To you I give the gifts Your love has given me
How can I hoard the treasures that you've designed for free?
Because Your thoughts are higher than mine...

To you I give my future
As long as it may last
To you I give my present
To you I give my past
Because Your thoughts are higher than mine...This is no sacrifice
Here's my life

When they rolled out Cheryl's casket, this song was playing in the background. I think I will see that image whenever I hear this song for a very long time. It's been in my head for the past several days. And I'm thinking about it. I'm thinking about her life as a model for mine. I'm realizing that I have wonderful opportunities for my life that I haven't been using to the utmost. I have been blessed with the gift of a godly Christian husband who wants to serve the Lord with me, just like Cheryl. What am I doing with that gift? Am I using it to it's full potential? Cheryl took the Christian upbringing that her parents gave her and utilized it to get closer to the Lord. She took it to the next level. Am I doing the same with what my mom gave me? I have advantages that my mom didn't have because I married David, and he has the same vision for serving the Lord that I do.
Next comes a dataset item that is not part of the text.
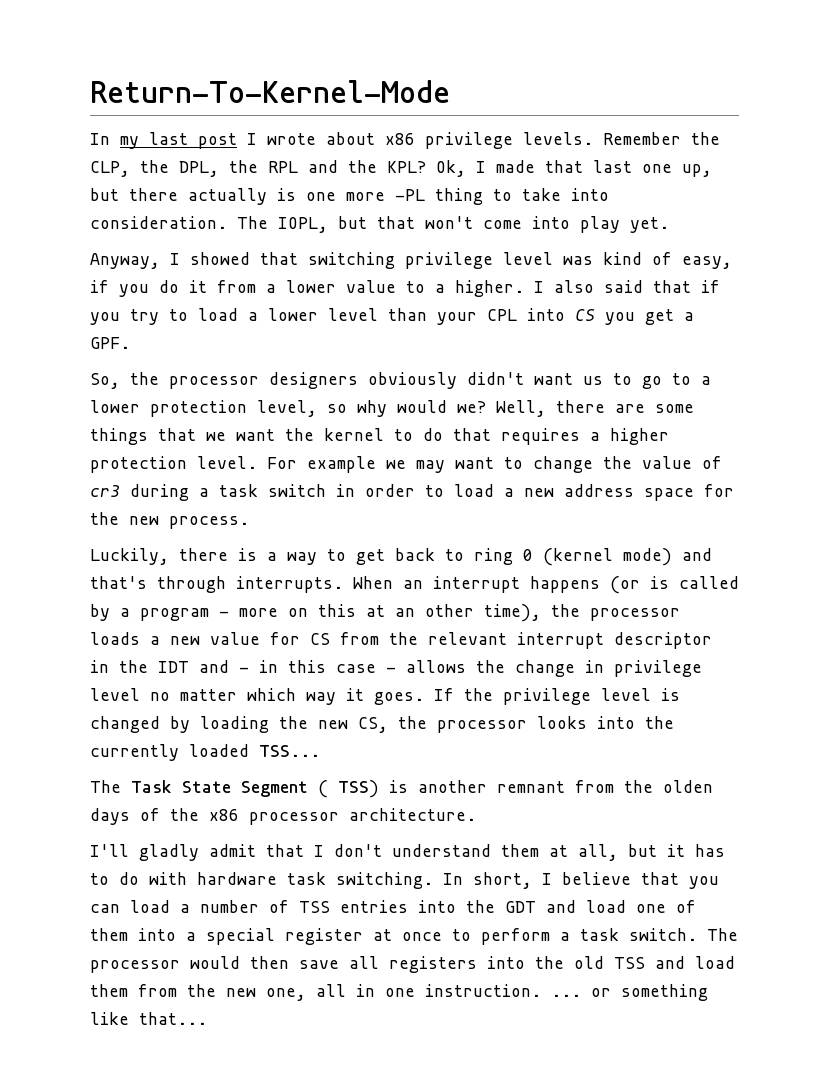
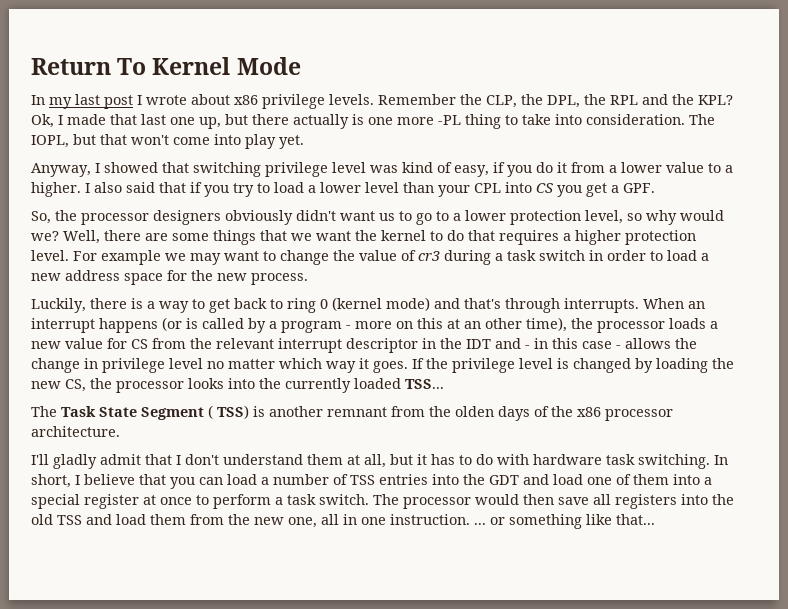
- Return-To-Kernel-Mode
+ Return To Kernel Mode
I don't need to forget that, and I have been. What am I doing with the blessings that God has given me? Am I hoarding them for myself, or I am pouring myself out to my family and my friends and my church? On Monday, I got a unique picture of the life of someone who was years ahead of me in Christian service and maturity. She had 20+ years of a life lived for Christ on me. But she started out in many ways where I am today. When 20+ years have gone by for me, will my life look a lot like hers? Will I have used what was given to me in the ways she has? I haven't been intentional enough in thinking about that, but I am now, and I hope the answer is "yes." Thank you, Cheryl, for giving me the gift of your example. Your life is one that I would be proud to emulate because you emulated the only One truly worthy of emulation. Your funeral service was a gift to me, and I think that you'd be pleased to know that.